Redis Origins and Development

Redis started as an open-source project in 2009, developed by Salvatore Sanfilippo. Over the years, it grew into a major player in the NoSQL space. In 2015, a core team sponsored by Redis Labs (now simply “Redis”) began to manage the project. Redis has evolved significantly, offering a wide range of features while remaining true to its goal of delivering fast and reliable data storage.

In 2021, Redis Labs officially dropped the “Labs” from its name to reflect the company’s focus on the core Redis project. Redis remains dual-licensed under the Redis Source Available License v2 and the Server Side Public License v1 to protect its intellectual property.

Redis Alternatives

While Redis is a top choice for in-memory caching, several alternatives offer distinct benefits. Memcached is known for its simplicity and speed, but it lacks Redis’s advanced data structures and persistence. Apache Cassandra is a disk-based NoSQL database built for large-scale, fault-tolerant systems with high availability, though it’s slower and more complex than Redis. Hazelcast supports caching and distributed computing but is heavier and more complex for basic use cases. Finally, Amazon ElastiCache provides fully managed Redis or Memcached instances, making setup easy but tying users to AWS infrastructure, potentially at a higher cost.

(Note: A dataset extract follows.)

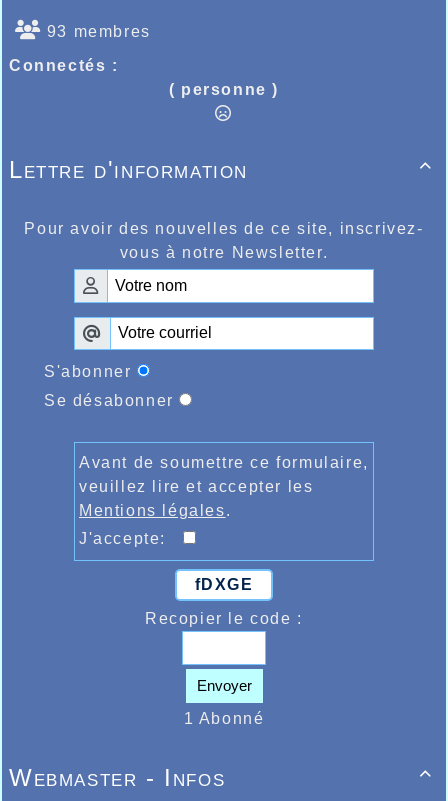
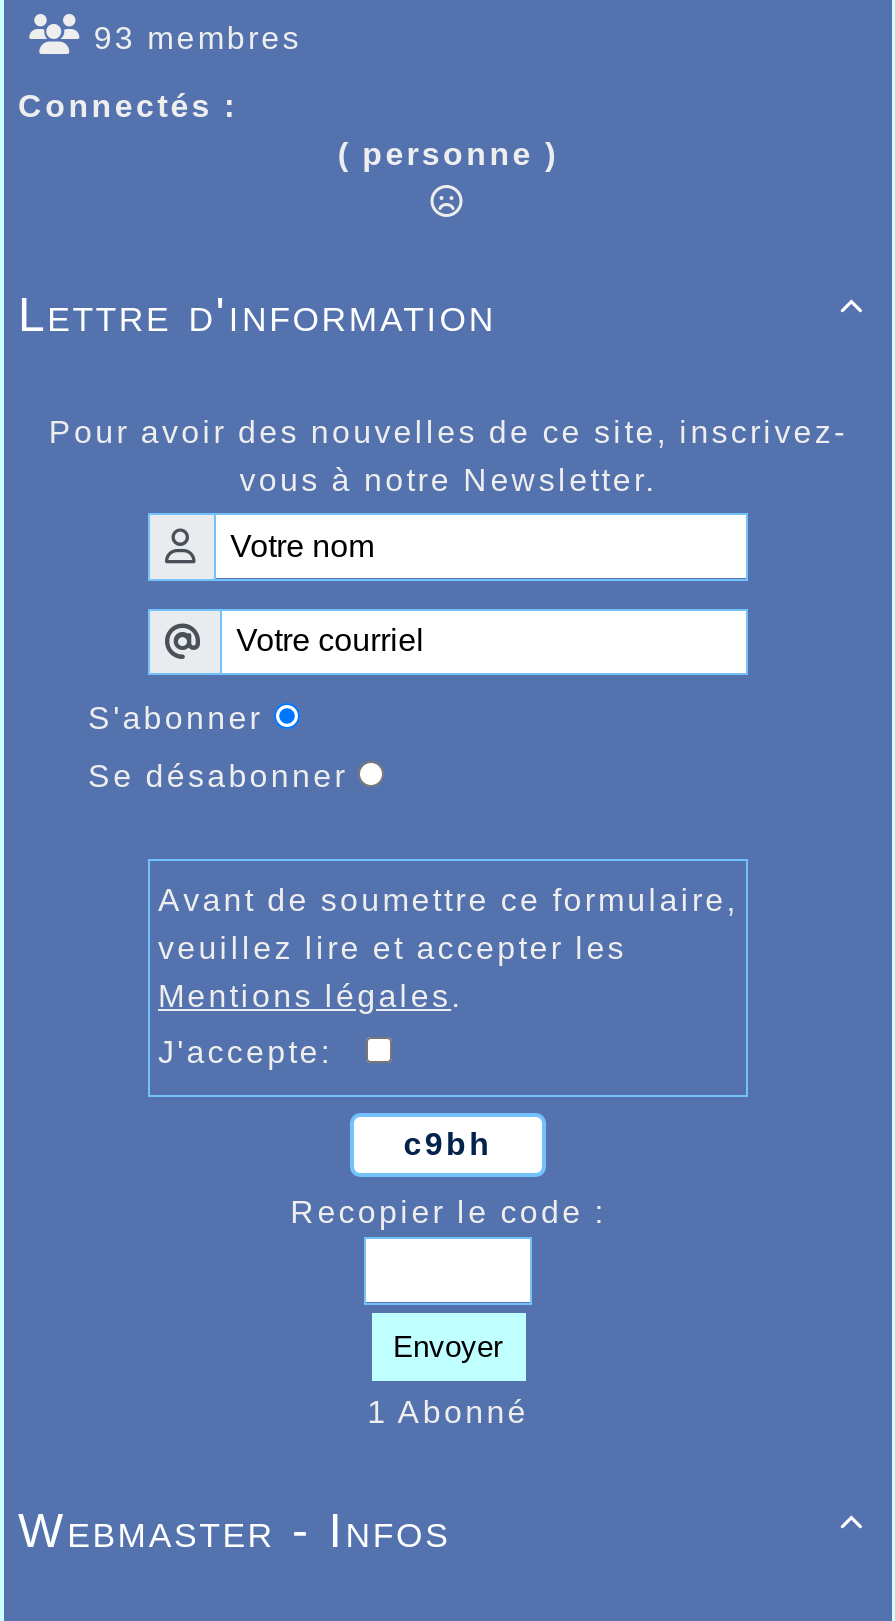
- fDXGE
+ c9bh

Redis: Strengths and Limitations

Redis shines in performance, versatility, and scalability, making it a go-to solution for distributed caching and real-time applications. However, it may not always be the perfect fit for every use case. Here’s a quick summary of Redis’s strengths and limitations:

  • Strengths:
    • Ultra-fast in-memory data storage with low-latency reads and writes.
    • Rich data structure support (strings, lists, sets, sorted sets, hashes, and more).
    • Supports persistence, ensuring data recovery in case of failure.
    • Widely adopted, with strong community support and extensive use in major organizations.
  • Limitations:
    • Memory-bound: Redis stores everything in memory, so it may not be ideal for applications with very large datasets that can’t fit into memory.
    • Single-threaded core: Redis operates on a single-threaded model, which can limit performance on multi-core systems for very high throughput scenarios.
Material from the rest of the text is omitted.